▶ **Source data**
***

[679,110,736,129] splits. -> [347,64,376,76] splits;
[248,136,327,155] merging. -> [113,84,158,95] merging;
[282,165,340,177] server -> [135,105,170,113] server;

***

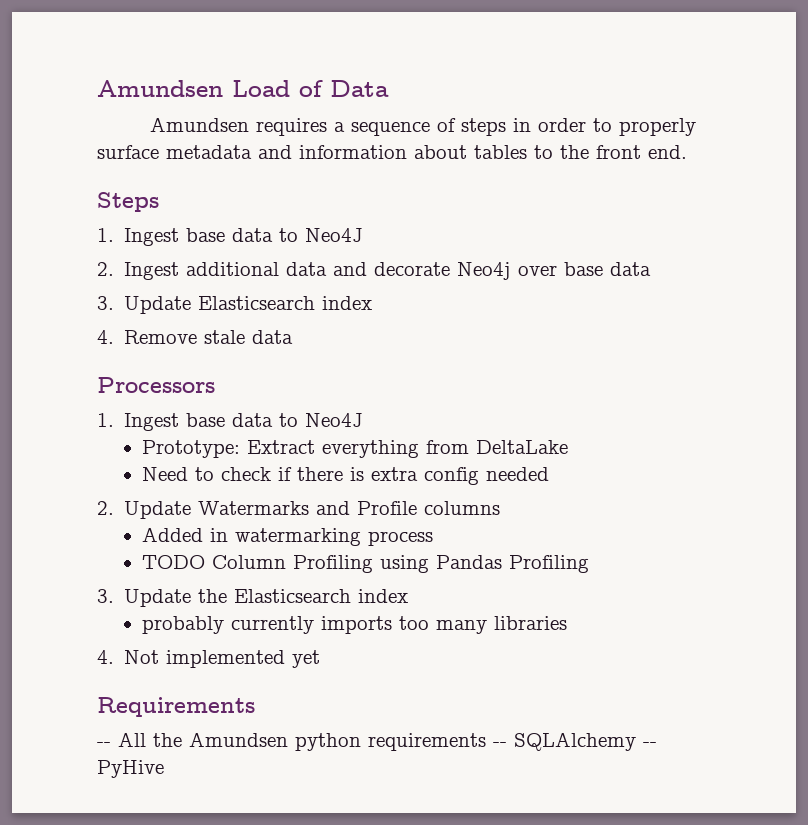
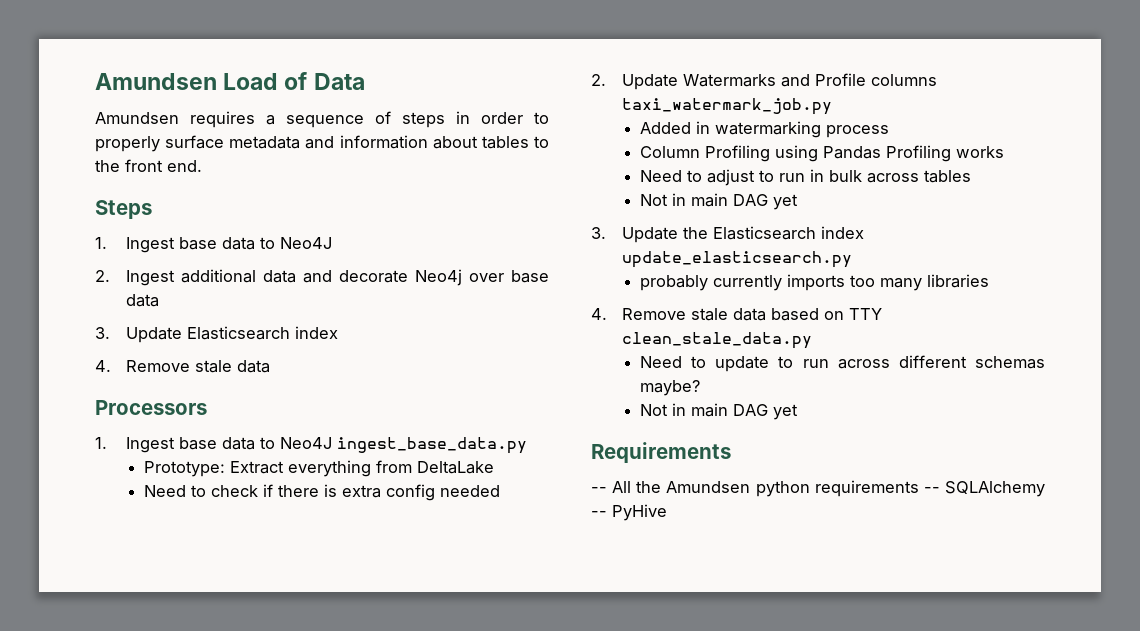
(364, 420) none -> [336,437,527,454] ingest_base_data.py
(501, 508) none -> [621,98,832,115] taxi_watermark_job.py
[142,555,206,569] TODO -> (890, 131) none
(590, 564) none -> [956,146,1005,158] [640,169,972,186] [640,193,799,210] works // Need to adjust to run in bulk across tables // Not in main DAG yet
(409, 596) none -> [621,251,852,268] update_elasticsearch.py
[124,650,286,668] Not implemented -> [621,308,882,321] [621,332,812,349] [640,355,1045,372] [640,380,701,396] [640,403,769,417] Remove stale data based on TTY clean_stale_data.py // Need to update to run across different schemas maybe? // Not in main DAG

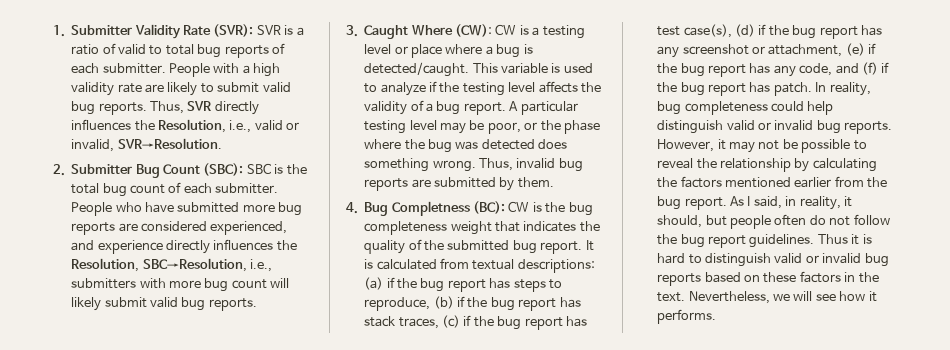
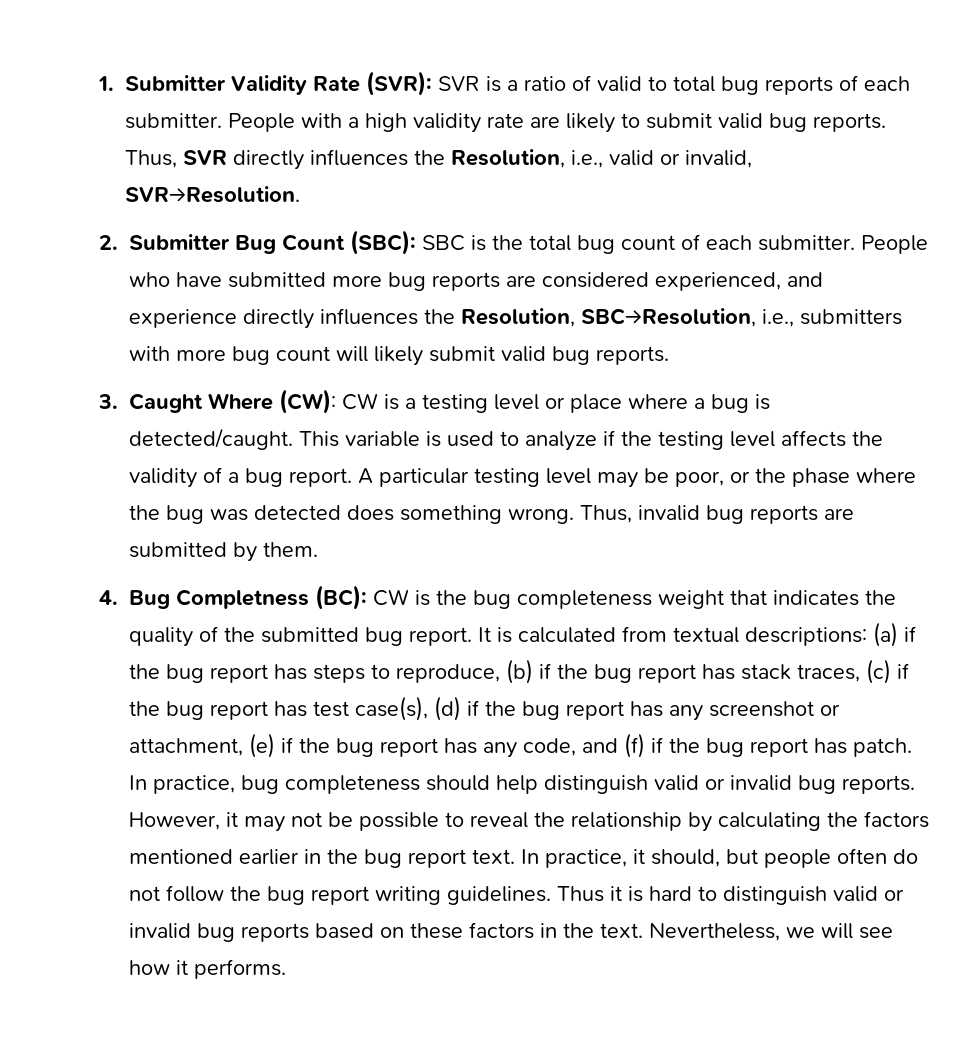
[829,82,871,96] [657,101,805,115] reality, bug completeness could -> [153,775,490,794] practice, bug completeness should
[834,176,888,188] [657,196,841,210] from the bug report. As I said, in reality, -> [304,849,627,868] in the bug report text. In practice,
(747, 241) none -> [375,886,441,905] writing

***

▶ **Problem details**
Retype exactly the lines above, from the one with "[834,176,888,188] [657,196,841,210] from" through the one with "(747, 241) none -> [375,886,441,905] writing", inclusive.

▶ **Response below**
[834,176,888,188] [657,196,841,210] from the bug report. As I said, in reality, -> [304,849,627,868] in the bug report text. In practice,
(747, 241) none -> [375,886,441,905] writing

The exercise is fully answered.